___ Data supplied

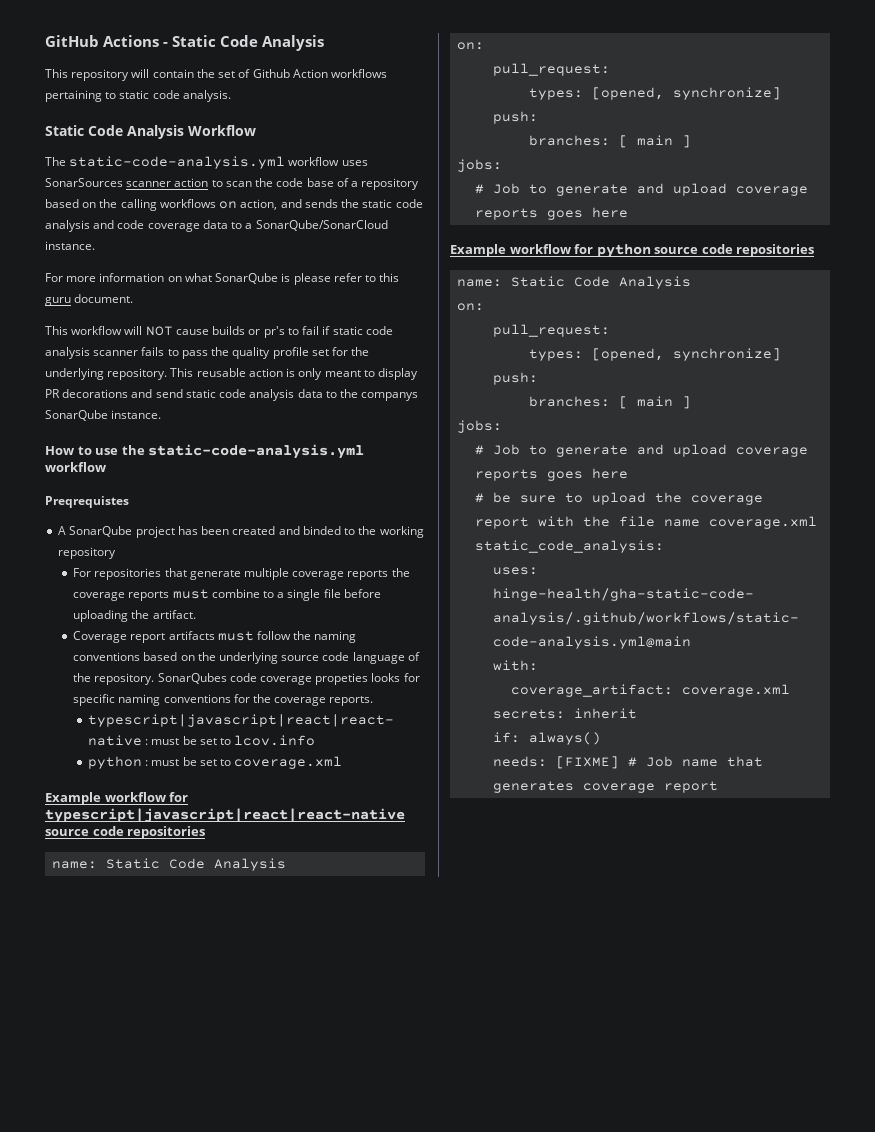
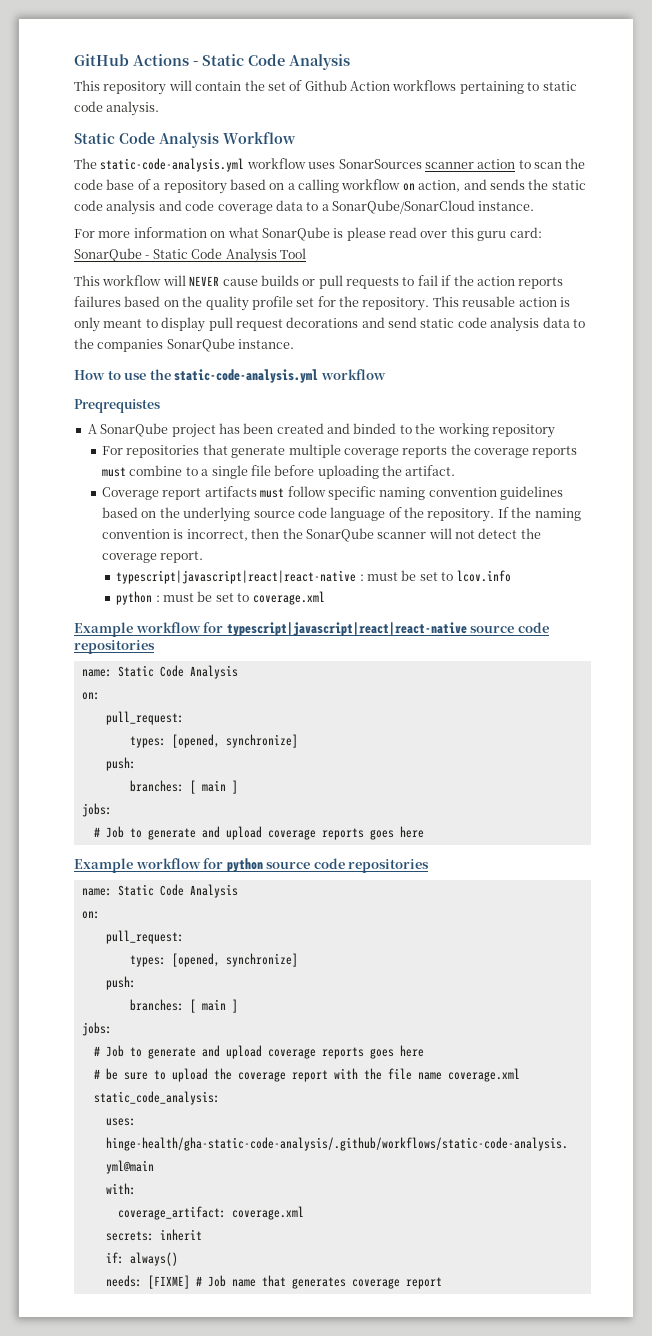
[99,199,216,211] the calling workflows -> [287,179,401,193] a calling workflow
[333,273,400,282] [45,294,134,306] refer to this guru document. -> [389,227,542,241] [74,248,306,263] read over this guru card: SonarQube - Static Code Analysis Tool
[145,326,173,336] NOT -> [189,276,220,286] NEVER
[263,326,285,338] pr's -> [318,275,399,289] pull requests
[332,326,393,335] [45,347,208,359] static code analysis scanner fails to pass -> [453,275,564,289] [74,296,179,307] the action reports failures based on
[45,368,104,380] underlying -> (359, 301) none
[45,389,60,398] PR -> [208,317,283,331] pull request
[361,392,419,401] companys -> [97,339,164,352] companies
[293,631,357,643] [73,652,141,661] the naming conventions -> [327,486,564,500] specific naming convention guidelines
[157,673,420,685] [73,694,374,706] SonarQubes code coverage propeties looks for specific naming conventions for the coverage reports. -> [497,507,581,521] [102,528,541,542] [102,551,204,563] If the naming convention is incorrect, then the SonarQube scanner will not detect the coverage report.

______

:: What this task involves ::
Repeat the full listing above without altering a word, and skip the pictures.

:: Completed exercise ::
[99,199,216,211] the calling workflows -> [287,179,401,193] a calling workflow
[333,273,400,282] [45,294,134,306] refer to this guru document. -> [389,227,542,241] [74,248,306,263] read over this guru card: SonarQube - Static Code Analysis Tool
[145,326,173,336] NOT -> [189,276,220,286] NEVER
[263,326,285,338] pr's -> [318,275,399,289] pull requests
[332,326,393,335] [45,347,208,359] static code analysis scanner fails to pass -> [453,275,564,289] [74,296,179,307] the action reports failures based on
[45,368,104,380] underlying -> (359, 301) none
[45,389,60,398] PR -> [208,317,283,331] pull request
[361,392,419,401] companys -> [97,339,164,352] companies
[293,631,357,643] [73,652,141,661] the naming conventions -> [327,486,564,500] specific naming convention guidelines
[157,673,420,685] [73,694,374,706] SonarQubes code coverage propeties looks for specific naming conventions for the coverage reports. -> [497,507,581,521] [102,528,541,542] [102,551,204,563] If the naming convention is incorrect, then the SonarQube scanner will not detect the coverage report.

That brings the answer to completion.